Homelessness rates have increased in the Charlottesville and Albemarle County, fueled by impacts of the COVID-19 pandemic, according to the Thomas Jefferson Area Coalition for the Homeless.

Anthony Haro, of the coalition, presented the organization’s findings at Monday’s City Council work session.

“We believe everyone deserves a safe place to call home, it’s a human right,” Haro said.

About 70% of people who needed the coalition’s services in 2021 were experiencing homelessness for the first time, according to the report.

The coalition identified 260 individuals who were homeless in the city and the county, an increase from 177 in 2021. The numbers were generated from a point-in-time survey in which the coalition went out to survey the homeless population on a night in January.

Haro said the city needs to focus on a goal of making homelessness rare, brief and nonrecurring.

“Every system is perfectly designed to get the results it gets,” Haro said.

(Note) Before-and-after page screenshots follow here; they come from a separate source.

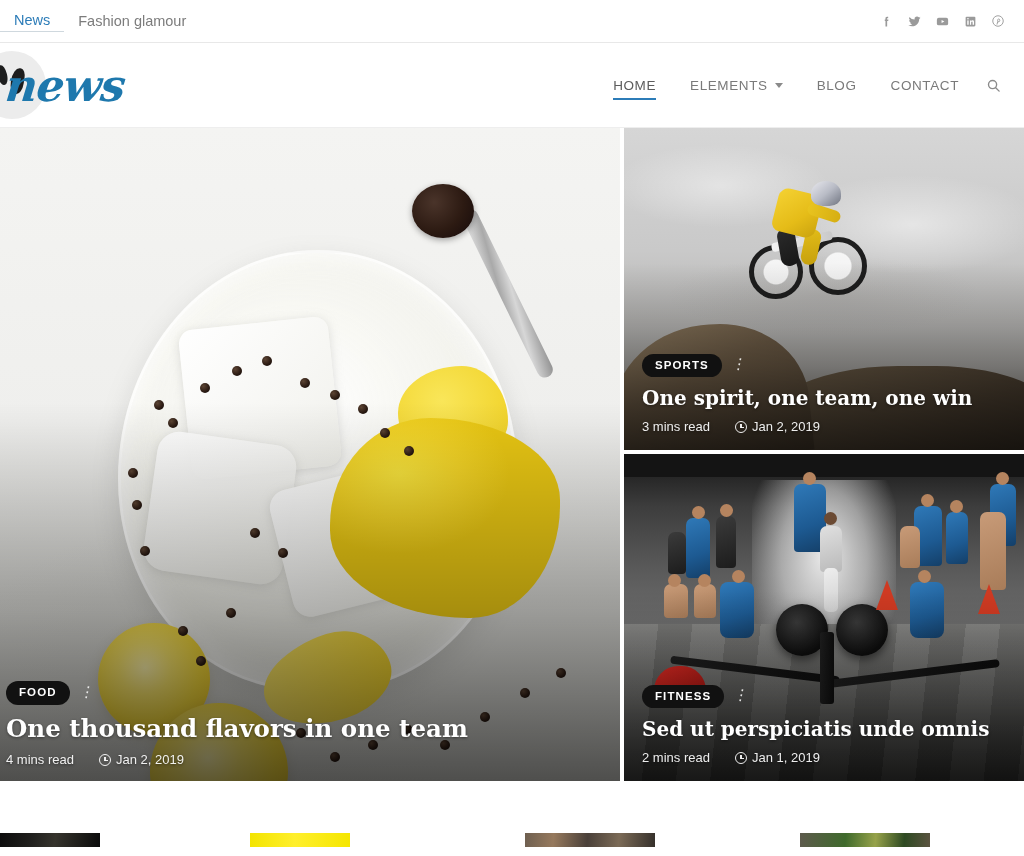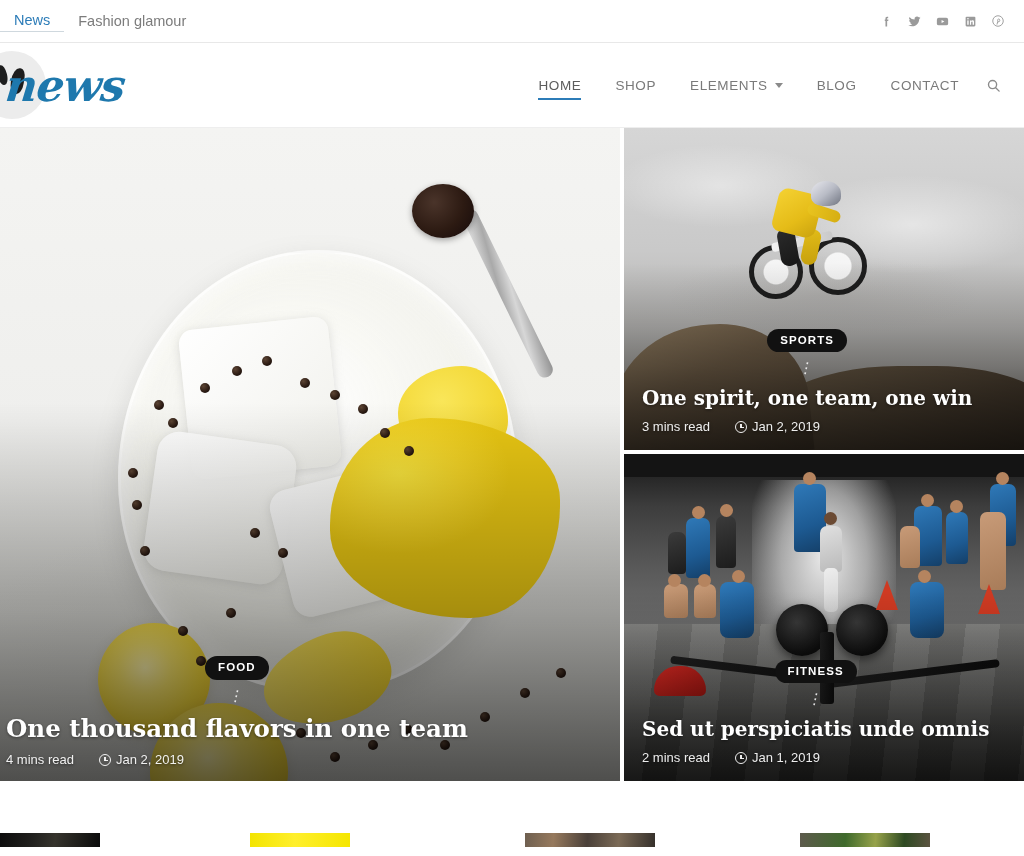--- a/index.html
+++ b/index.html
@@ -169,21 +169,21 @@
     background: linear-gradient(to top, rgba(0,0,0,0.62) 0%, rgba(0,0,0,0.28) 45%, rgba(0,0,0,0) 100%);
     pointer-events: none;
   }
   .card-body {
     position: absolute;
     left: 0; bottom: 0;
     padding: 0 18px 16px 18px;
     z-index: 3;
   }
   .hero-left .card-body { padding-left: 6px; padding-bottom: 14px; }
-  .badge-row { display: flex; align-items: center; gap: 10px; margin-bottom: 10px; flex-direction: column; }
+  .badge-row { display: flex; align-items: center; gap: 10px; margin-bottom: 10px; }
   .badge {
     background: #111111;
     color: #ffffff;
     font-size: 11.5px;
     font-weight: 700;
     letter-spacing: 1.1px;
     padding: 6px 13px;
     border-radius: 13px;
     display: inline-block;
     line-height: 1;
@@ -534,23 +534,20 @@
 
 <div class="header">
   <div class="logo-wrap">
     <span class="logo-mark"></span>
     <span class="logo-text">news</span>
   </div>
   <nav class="nav">
     <div class="nav-item active">
       <span>HOME</span>
       <span class="nav-underline"></span>
-    </div>
-    <div class="nav-item">
-      <span>SHOP</span>
     </div>
     <div class="nav-item">
       <span>ELEMENTS</span>
       <span class="caret"></span>
     </div>
     <div class="nav-item">
       <span>BLOG</span>
     </div>
     <div class="nav-item">
       <span>CONTACT</span>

Haro said the system currently seems to be set to allow homelessness, if not create it. That, needs to change, he said, and that means the systems in place need to be changed.

“How do we move forward properly so that the homeless service system [and] all the systems that we’re interconnected with can be aligned?” he asked. “And how do [we get] the right resources to reach our goals?”

The point-in-time survey found that 69% of homeless individuals were male, 29% were female, 1% were transgender and 1% identified as no single gender.

Haro said it is possible that the numbers of transgender and non-binary individuals experiencing homelessness is higher.

The coalition found that 52% of homeless individuals were white, 41% were Black and 7% identified as another race.

Haro said the coalition identified 12 area veterans experiencing homelessness and that the survey found 20% of adults reporting that they experienced domestic violence at some point in their past.

Another 32% of adults reported mental health conditions and 57% of adults reported a chronic health condition or physical disability.

Haro said the most important solution to the problem is for the city to increase access to affordable housing.

“The most significant shift has just occurred over this past year and it’s directly related to the pandemic and things that the pandemic has brought with it, like high housing costs, and lack of available affordable housing,” Haro said. “Housing solves homelessness.”

Other proposed solutions include increasing emergency shelter access and finding more sources of transitional housing.

In 2021, 47% of participants who left the coalition’s homeless programs went to a housed situation, a hotel or lived with friends and family. The average length of stay in emergency shelters was 136 days.